Alternativ kann direkt eine Kündigung ausgesprochen werden. Obwohl in der Schweiz grundsätzlich die sog. Kündigungsfreiheit gilt, ist bei der Aussprache von Kündigungen in einer Konfliktsituation (sog. Konfliktkündigungen) Vorsicht geboten. Gemäss der mittlerweile gefestigten Rechtsprechung des Bundesgerichts qualifiziert eine Konfliktkündigung als missbräuchlich, wenn der Arbeitgeber einfach kurzerhand einer Konfliktpartei kündigt. Er hat daher zuvor die notwendigen und zumutbaren (verhältnismässigen) Massnahmen zur Entschärfung des Konflikts zu ergreifen (zumindest sofern nicht von vornherein klar ist, dass entsprechende Massnahmen nicht zielführend sind). Infrage kommen dabei sowohl die vorgenannten disziplinarischen als auch vermittelnden Massnahmen. Welche Massnahmen zu ergreifen sind, hängt von den Umständen des Einzelfalls und der Natur des Konflikts ab. Die gewählten Massnahmen müssen aber auf jeden Fall dazu geeignet sein, den Konflikt zu lösen oder zumindest abzuschwächen.
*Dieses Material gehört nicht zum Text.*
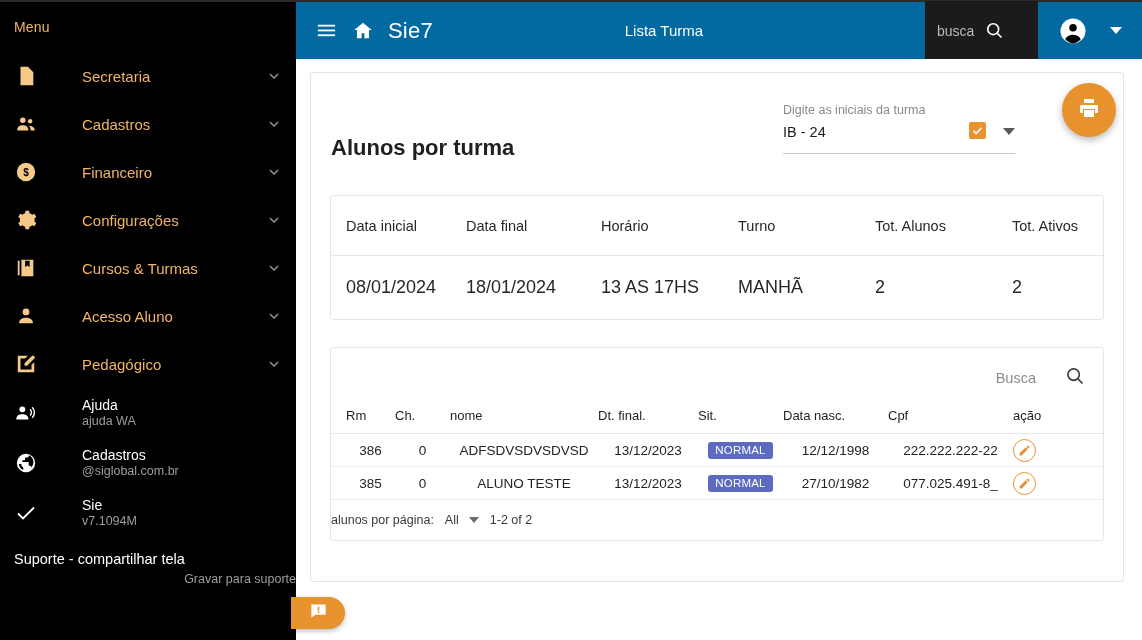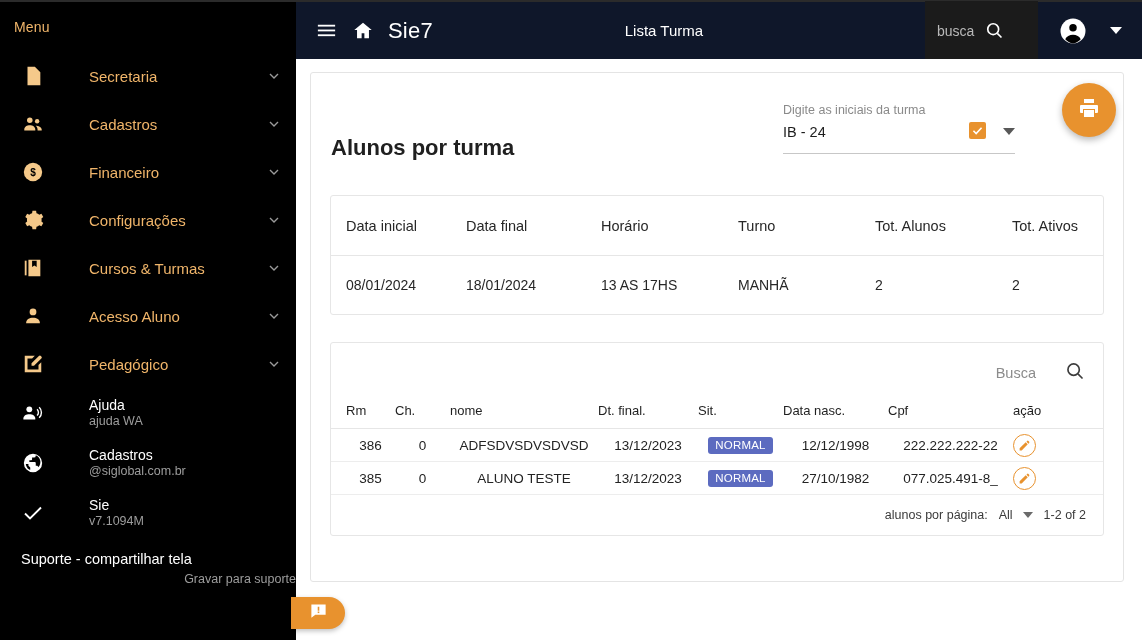"Sie7" .header { background: #0f172a -> #0369a1 }
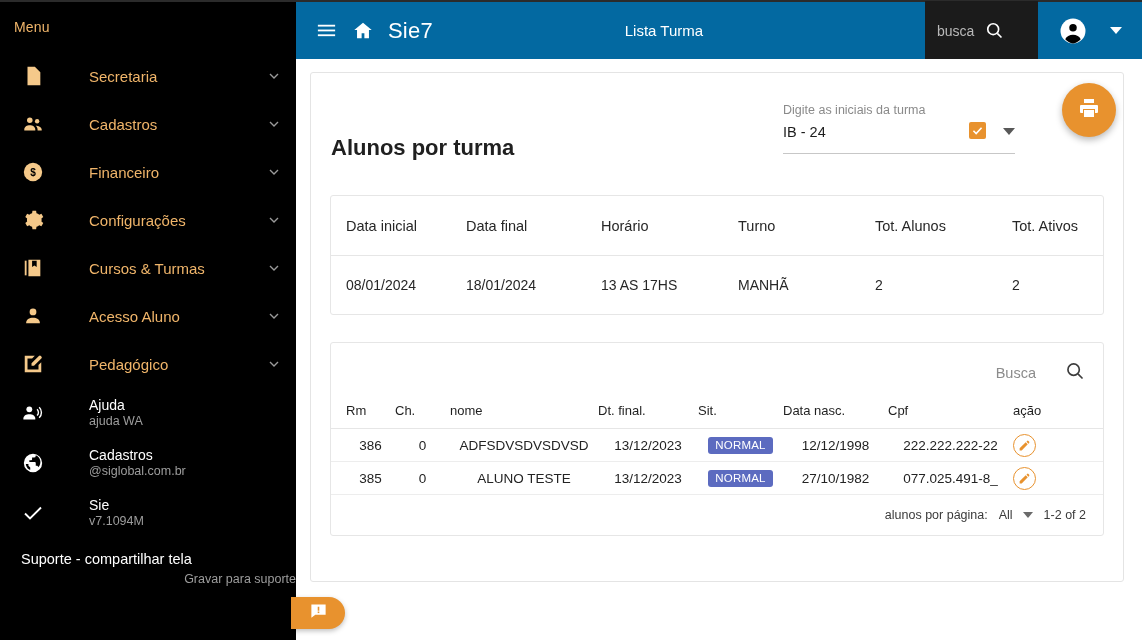"Secretaria" .nav { padding-left: 7px -> none }
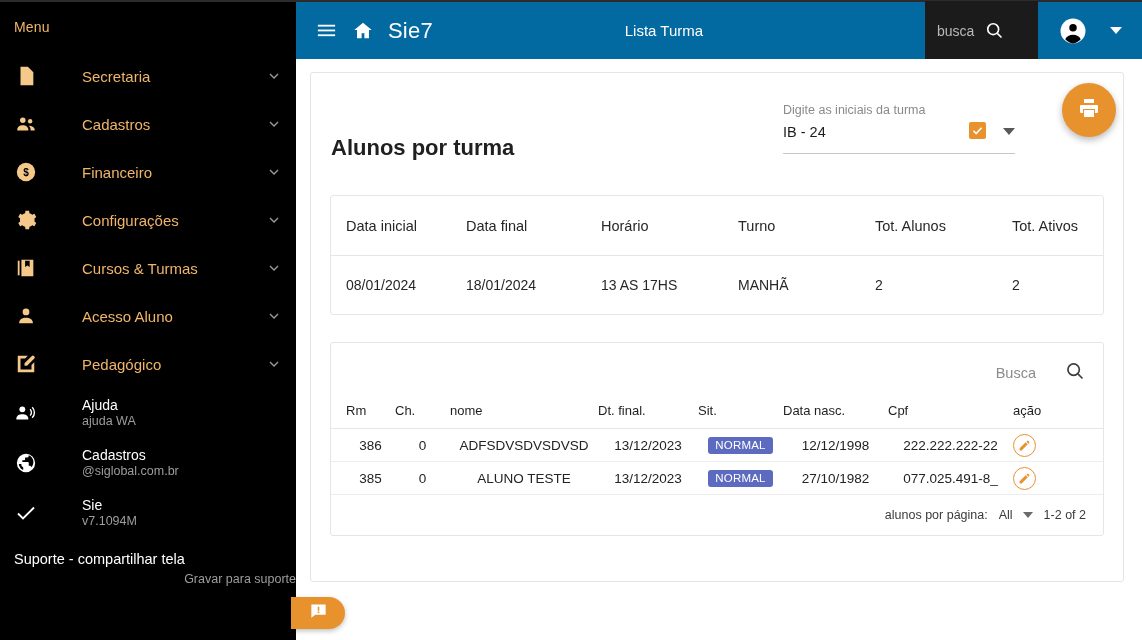"08/01/2024" .t1 td { font-size: 14px -> 18px }
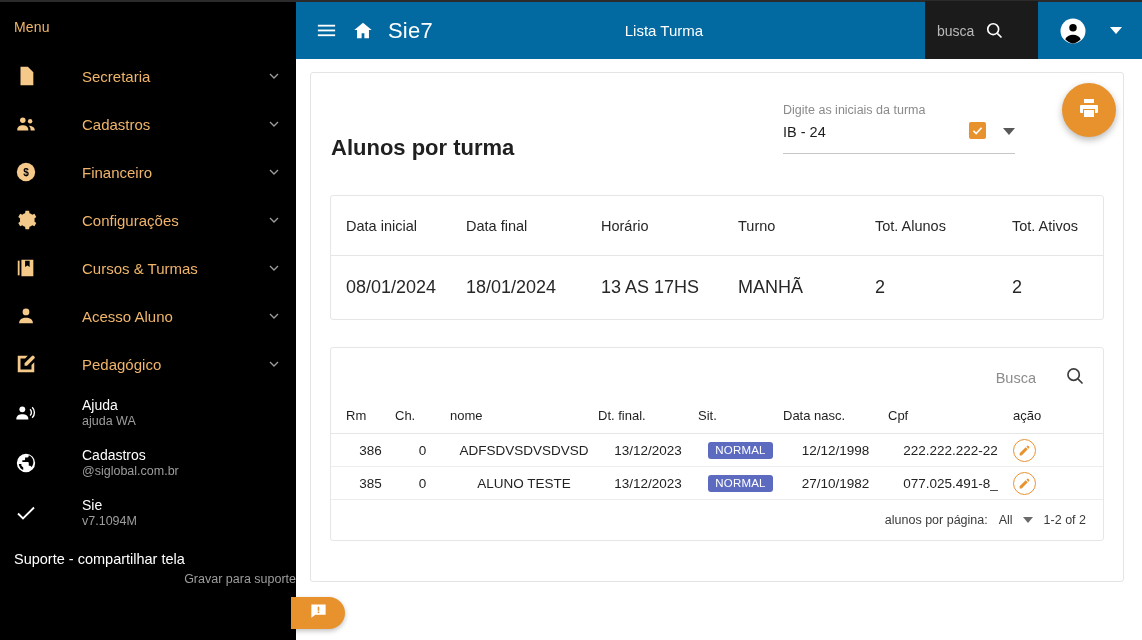"alunos por página:" .pager { justify-content: flex-end -> flex-start }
Für eine gerechtfertigte fristlose Kündigung muss das Fehlverhalten des Mitarbeitenden zudem derart gravierend sein, dass dem Arbeitgeber die Fortsetzung des Arbeitsverhältnisses nicht mehr zugemutet werden kann (Art. 337 OR). Dies dürfte in der Regel bei Straftaten am Arbeitsplatz oder bei sehr schweren Treuepflichtverletzungen der Fall sein, nicht aber bei Konflikten zwischen Mitarbeitenden oder mit dem Vorgesetzten. Eine fristlose Kündigung ist zudem umgehend auszusprechen. Wird dies nicht beachtet, dürfte die fristlose Kündigung als ungerechtfertigt qualifizieren und zu Entschädigungsansprüchen des Mitarbeitenden führen (Schadenersatz in der Höhe des Einkommens des Mitarbeitenden während der ordentlichen Kündigungsfrist und Entschädigung von bis zu sechs Monatslöhnen; Art. 337c OR).

Im Falle einer Verletzung der Arbeitspflicht oder einer Treuepflichtverletzung, welche zu einem Schaden führt, kann der Arbeitgeber unter Umständen alternativ den Lohn zurückbehalten oder den Schaden mit diesem verrechnen (wobei bei nicht absichtlich herbeigeführten Schäden das sog. Existenzminimum zu beachten ist; Art. 323b OR).

Fazit

All dies zeigt, dass Arbeitgeber gut beraten sind, wenn die internen Abläufe bei Auftreten von Konfliktsituationen klar sind und dadurch schnell und angemessen reagiert werden kann. Um Konflikte soweit möglich zu vermeiden, und als Ausfluss der Fürsorgepflicht der Arbeitgeber, sollten Letztere zudem über ein angemessenes präventives Konfliktmanagement verfügen. Auch wenn sich Konflikte am Arbeitsplatz nie ganz vermeiden lassen, wirkt dieses allfälligen Konflikten immerhin entgegen.